Ma  peinture change.  Depuis un an elle a changé, et depuis dix ans. Ce changement se passe au quotidien, imperceptible et pourtant vite tangible avec l’accumulation des réflexions et des décisions opératoires qui jalonnent ma pratique picturale.  Chaque jour je sens qu’il reste quelque chose que je n’ai pas pu exprimer tout à fait avec  les moyens de la veille, et puisque le désir de l’exprimer reste entier, je dois réactualiser mes moyens de le faire.  Aussi mes savoir-faire picturaux changent-ils constamment au gré de la nécessité de dire ce qui reste à dire.  Mais dire à propos de quoi?
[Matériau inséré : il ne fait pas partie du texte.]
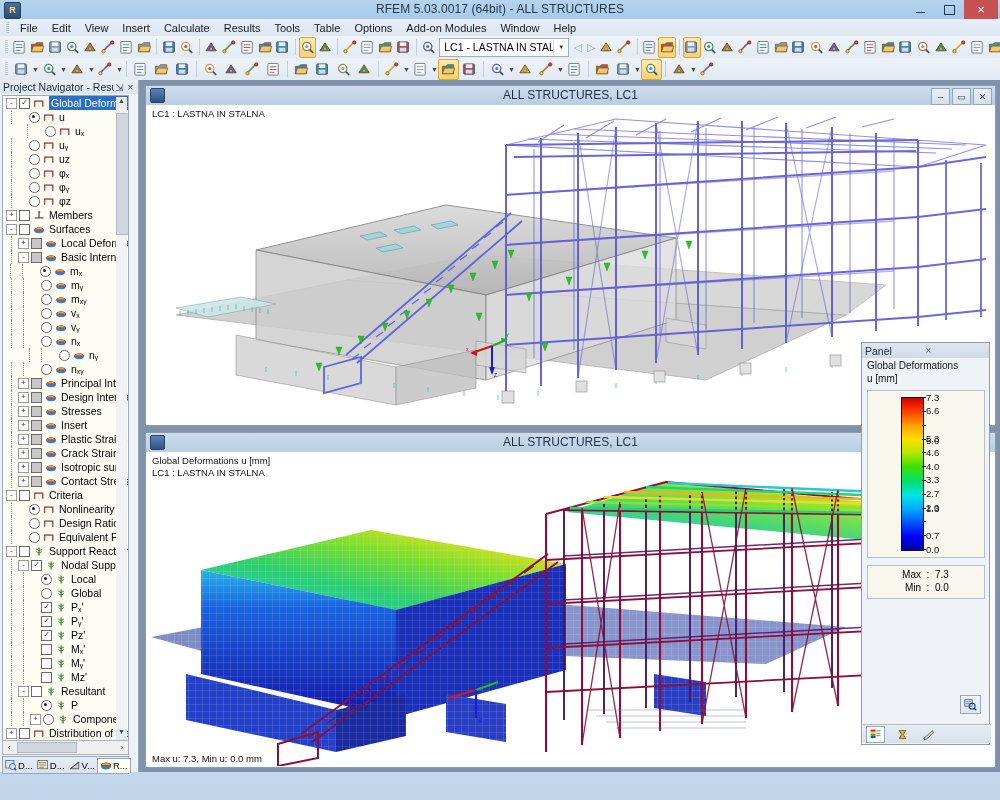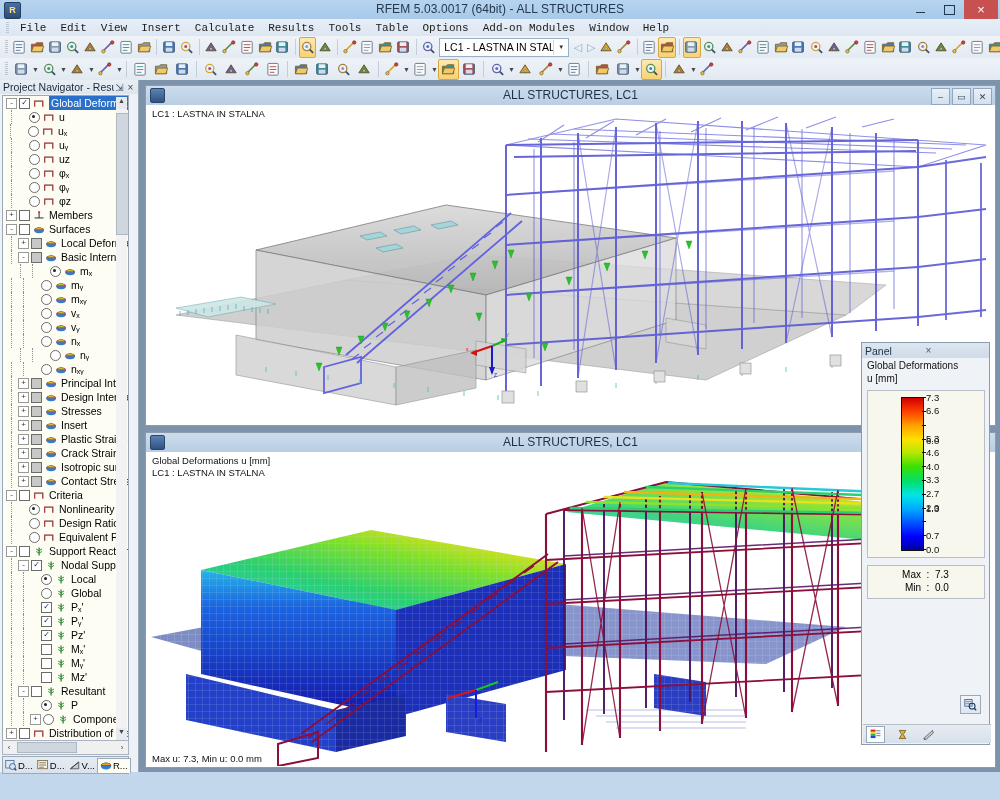--- a/index.html
+++ b/index.html
@@ -35,7 +35,7 @@
     display:flex;align-items:center;padding-left:6px;}
   .menubar .grip{width:3px;height:11px;margin-right:4px;
      background:repeating-linear-gradient(#b9c6d4 0 1px,transparent 1px 2px);}
-  .menu-item{padding:1px 7px;font-size:11px;color:#1b1b1b;line-height:14px;font-family:Liberation Mono, monospace;}
+  .menu-item{padding:1px 7px;font-size:11px;color:#1b1b1b;line-height:14px;}
 
   
   .toolbar{position:absolute;left:0;width:1000px;height:22px;

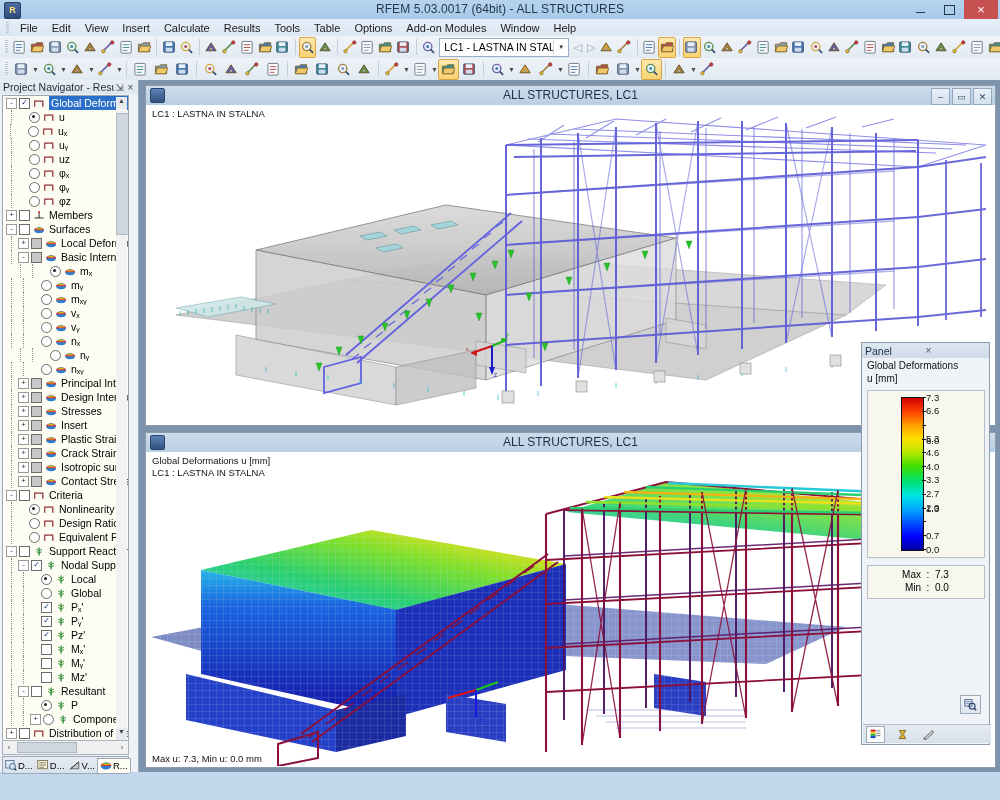--- a/index.html
+++ b/index.html
@@ -753,7 +753,7 @@
           </svg>
           <span class="tlabel">u</span>
         </div>
-        <div class="trow" style="padding-left:2px">
+        <div class="trow" style="padding-left:19px">
       <span class="dotline"></span>
           <span class="texp none"></span>
           <span class="tradio"></span>

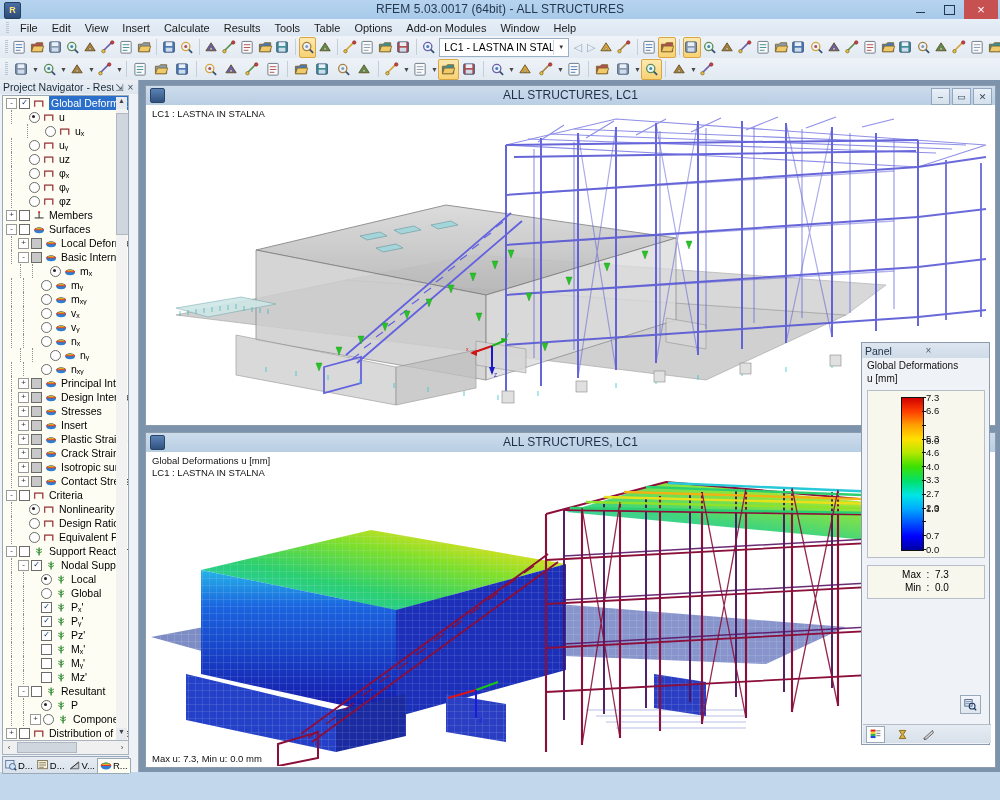--- a/index.html
+++ b/index.html
@@ -858,7 +858,7 @@
           </svg>
           <span class="tlabel">Basic Internal I</span>
         </div>
-        <div class="trow" style="padding-left:12px">
+        <div class="trow" style="padding-left:2px">
       <span class="dotline"></span>
           <span class="dotline"></span>
           <span class="texp none"></span>

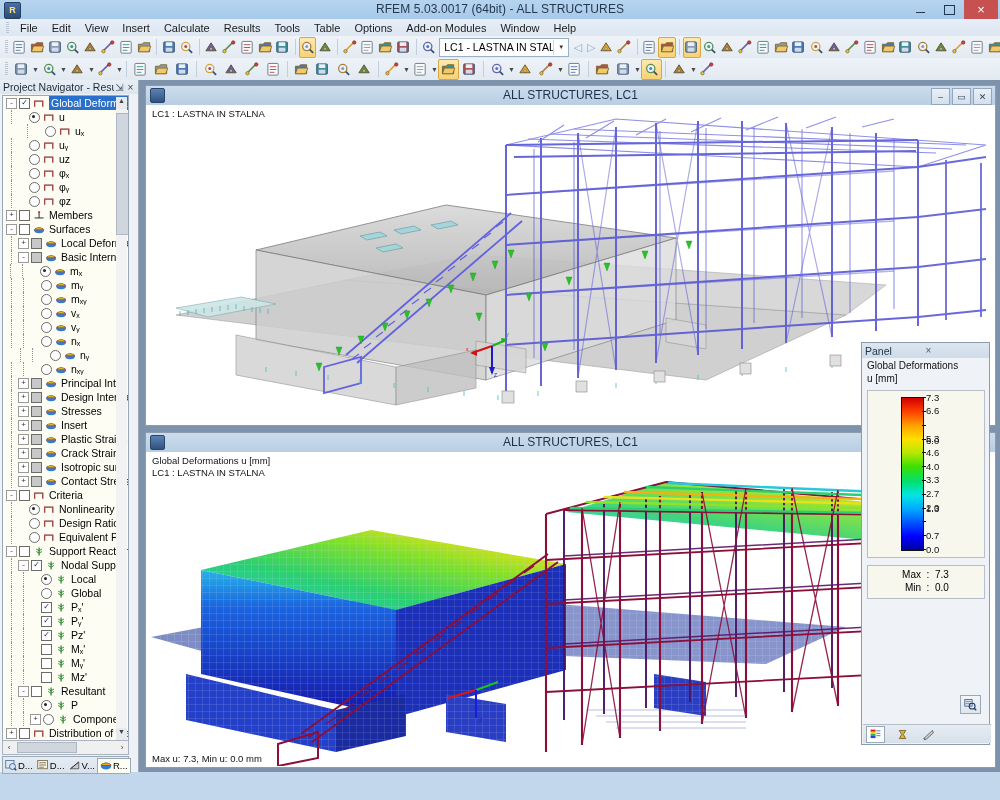--- a/index.html
+++ b/index.html
@@ -936,7 +936,7 @@
           </svg>
           <span class="tlabel">nₓ</span>
         </div>
-        <div class="trow" style="padding-left:12px">
+        <div class="trow" style="padding-left:21px">
       <span class="dotline"></span>
           <span class="dotline"></span>
           <span class="texp none"></span>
L’être que je suis  devenu au fil du temps passé à peindre, cet être particulier consiste à filtrer, réfléchir puis  recycler en peinture les aspects importants de la vie. Eh oui! mon action première dans le monde est de peindre, et cette action canalise tout ce qui  me touche. C’est peut-être ce  questionnement existentiel qui m’a conduite à traiter du corps. Les objets du quotidien, l’Internet, la radio, la poésie et les médias m’ont successivement fourni en thèmes ces dernières années, mais au delà des thèmes particuliers qui caractérisent chaque grande étape de ma recherche, le grand thème du rapport au monde physique, et en particulier au visuel,  permane. Dans la peinture de la dernière tranche les personnages sont  consistants, vraisemblables au premier regard, puis  un disfonctionnement apparaît : leur mimétisme  implose.   Par exemple dans  le tableau « Et pourtant dans le monde il y a la grimace impolie et c’est le problème » la jambe de gauche du personnage est traitée en volume mais la droite semble  s’aplatir comme un tissu vide.   Dans  le tableau « et pourtant dans le monde il y a des pierres de gué qui aident à traverser la vie à petits sauts » le bâton que le personnage  tient dans son dos peut être interprété comme lui traversant le corps et devenant sa garde d’épée ou son pénis.  Il ne s’agit pas d’une logique à tiers exclu, il s’agit  plutôt d’un système ouvert dans lequel l’ambiguïté sert de moteur et génère la suite.   Chaque tableau se réfère à des formes présentes dans un tableau antérieur mais resituées ou reconstextualisées dans le problème particulier qui se joue là, dans son propre espace.
Comment la position qui consiste à faire de la peinture dans le monde pourrait-elle éluder la question de savoir ce que la peinture fait  dans le monde?